Of course she is, Steve thought, I taught her everything. No, that wasn’t true. A person isn’t a dolphin. You don’t blow a whistle and hold up a mackerel to teach a person how to try a case. They either have the innate talent or they don’t.
Some people can throw a baseball a hundred miles an hour and knick a slice of airspace sixty feet, six inches away.
Some people can recite eighty-verse limericks from memory without blowing a line.
And some people can tell a story that will move a dozen strangers to either condemn or exonerate another human being.

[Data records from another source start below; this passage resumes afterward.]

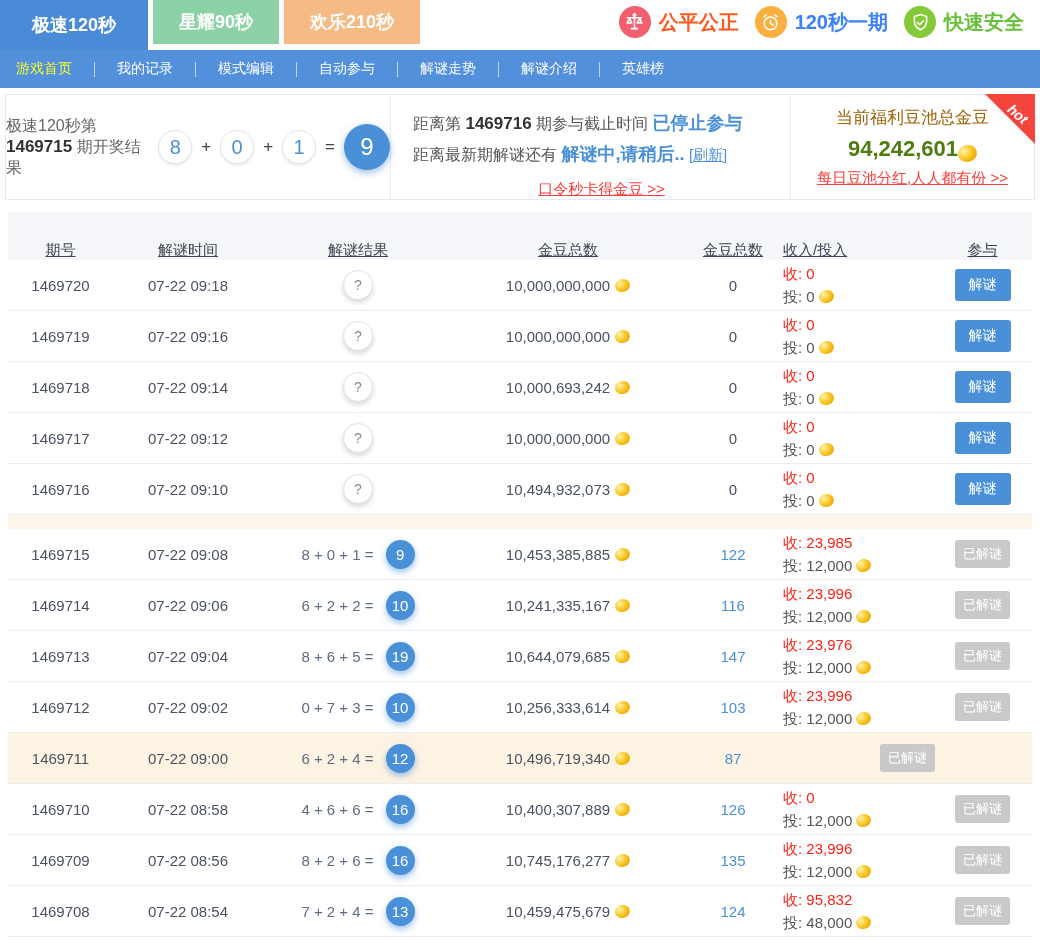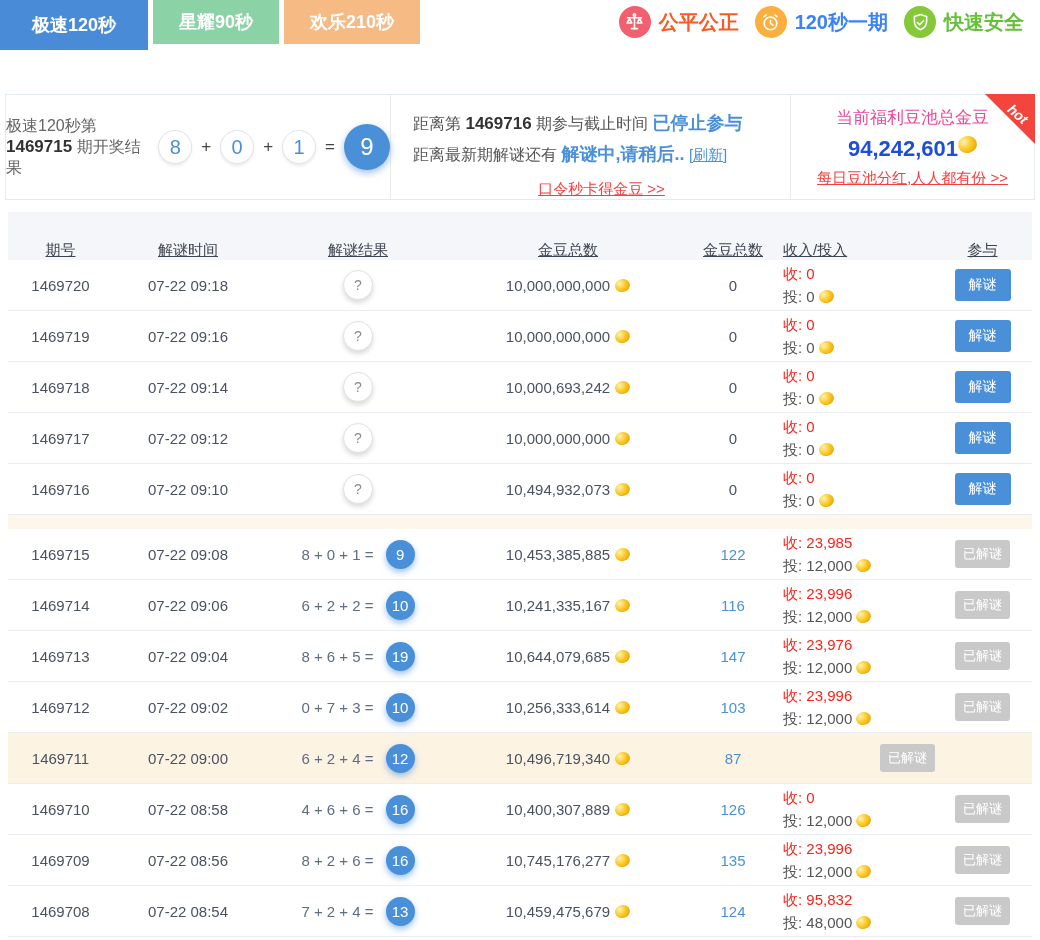--- a/index.html
+++ b/index.html
@@ -42,23 +42,23 @@
     box-shadow:0 3px 7px rgba(80,140,210,.55); }
   .panel-mid { width:400px; border-right:1px solid #ececec; padding:13px 0 0 22px; }
   .mid-line { font-size:16px; color:#555; line-height:30px; white-space:nowrap; }
   .issue-bold { font-weight:bold; color:#333; font-size:17px; }
   .blue-status { color:#4a90d9; font-weight:bold; font-size:18px; }
   .refresh-link { color:#4a90d9; text-decoration:underline; font-size:15px; cursor:pointer; }
   .mid-line3 { text-align:center; margin-top:4px; }
   .red-link { color:#f4403d; text-decoration:underline; font-size:15px; cursor:pointer; }
   .panel-right { flex:1; display:flex; flex-direction:column; align-items:center;
     justify-content:center; gap:7px; }
-  .pool-title { font-size:17px; color:#ec4899; }
-  .pool-amount { font-size:22px; font-weight:bold; color:#1d4ed8; display:flex;
-    align-items:flex-start; }
+  .pool-title { font-size:17px; color:#a16207; }
+  .pool-amount { font-size:22px; font-weight:bold; color:#4d7c0f; display:flex;
+    align-items:flex-end; }
   .hot-ribbon { position:absolute; top:-1px; right:-1px; width:0; height:0;
     border-top:50px solid #f4453c; border-left:50px solid transparent; }
   .hot-text { position:absolute; top:11px; right:5px; color:#fff; font-style:italic;
     font-weight:bold; font-size:14px; transform:rotate(41deg); }
 
   
   .table { margin:12px 8px 0; }
   .thead { display:flex; align-items:flex-end; background:#f4f6fa; height:48px;
     font-size:15px; color:#3e4450;text-decoration:underline; }
   .trow { display:flex; align-items:center; height:51px; border-bottom:1px solid #ebedf2;
@@ -91,20 +91,37 @@
   
   .coin { display:inline-block; width:15px; height:13px; border-radius:50%;
     background:radial-gradient(circle at 35% 30%, #fff3b0 0%, #fbc926 45%, #edaa0a 75%, #d98f00 100%);
     transform:rotate(-14deg); vertical-align:-1px; flex:none; }
   .coin-lg { width:19px; height:17px; }
 </style>
 </head>
 <body>
 
 <div class="header">
+  <div class="navbar">
+    <div class="nav">
+        <span class="nav-item active">游戏首页</span>
+        <span class="nav-sep"></span>
+        <span class="nav-item">我的记录</span>
+        <span class="nav-sep"></span>
+        <span class="nav-item">模式编辑</span>
+        <span class="nav-sep"></span>
+        <span class="nav-item">自动参与</span>
+        <span class="nav-sep"></span>
+        <span class="nav-item">解谜走势</span>
+        <span class="nav-sep"></span>
+        <span class="nav-item">解谜介绍</span>
+        <span class="nav-sep"></span>
+        <span class="nav-item">英雄榜</span>
+      </div>
+  </div>
   <div class="tabs">
     <div class="tab t0">极速120秒</div>
     <div class="tab t1">星耀90秒</div>
     <div class="tab t2">欢乐210秒</div>
   </div>
   <div class="badges">
     <div class="badge">
       <span class="badge-icon" style="background: rgb(242, 96, 111);">
         <svg viewBox="0 0 24 24" width="21" height="21" fill="none" stroke="#fff" stroke-width="1.8" stroke-linecap="round" stroke-linejoin="round">
           <circle cx="12" cy="3.4" r="1.3"></circle>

While Steve mulled over these thoughts, Victoria began wrapping up, warmly thanking these good folks for leaving their jobs and families to come downtown and help do justice. The good folks beamed back at her, mighty proud to be of service.
The courtroom door opened and a woman took a seat in the last row. Mid-twenties, maybe. Difficult to tell her age because she wore wraparound sunglasses and a little white tennis jacket with a high collar turned up. Maybe it was the sunglasses. Maybe it was the style of her upswept blond hair. Or maybe it was the courtroom setting. Whatever the reason, Steve thought of Lee Remick in the classic movie Anatomy of a Murder. A woman of mystery and dubious credibility.
His client followed his gaze and seemed to squint. “Huh,” Nash said.
“Huh, what?”
“For a second, that woman looked like passion.”
It took Steve a second to realize Nash meant “Passion” with a capital “P.” Passion Conner. His girlfriend and accomplice, who’d hung him out to dry.
“But it’s not her,” Nash said.
Steve tried to get a better look at the newcomer. “You sure?”
“Yeah. Passion’s not a blonde.”
“You ever hear of beauty salons?”
Steve stood and took a step toward the gate that led to the gallery. The woman looked up at him, her body stiffening.
Steve moved through the gate and headed for her.
“Mr. Solomon!” Judge Gridley called out.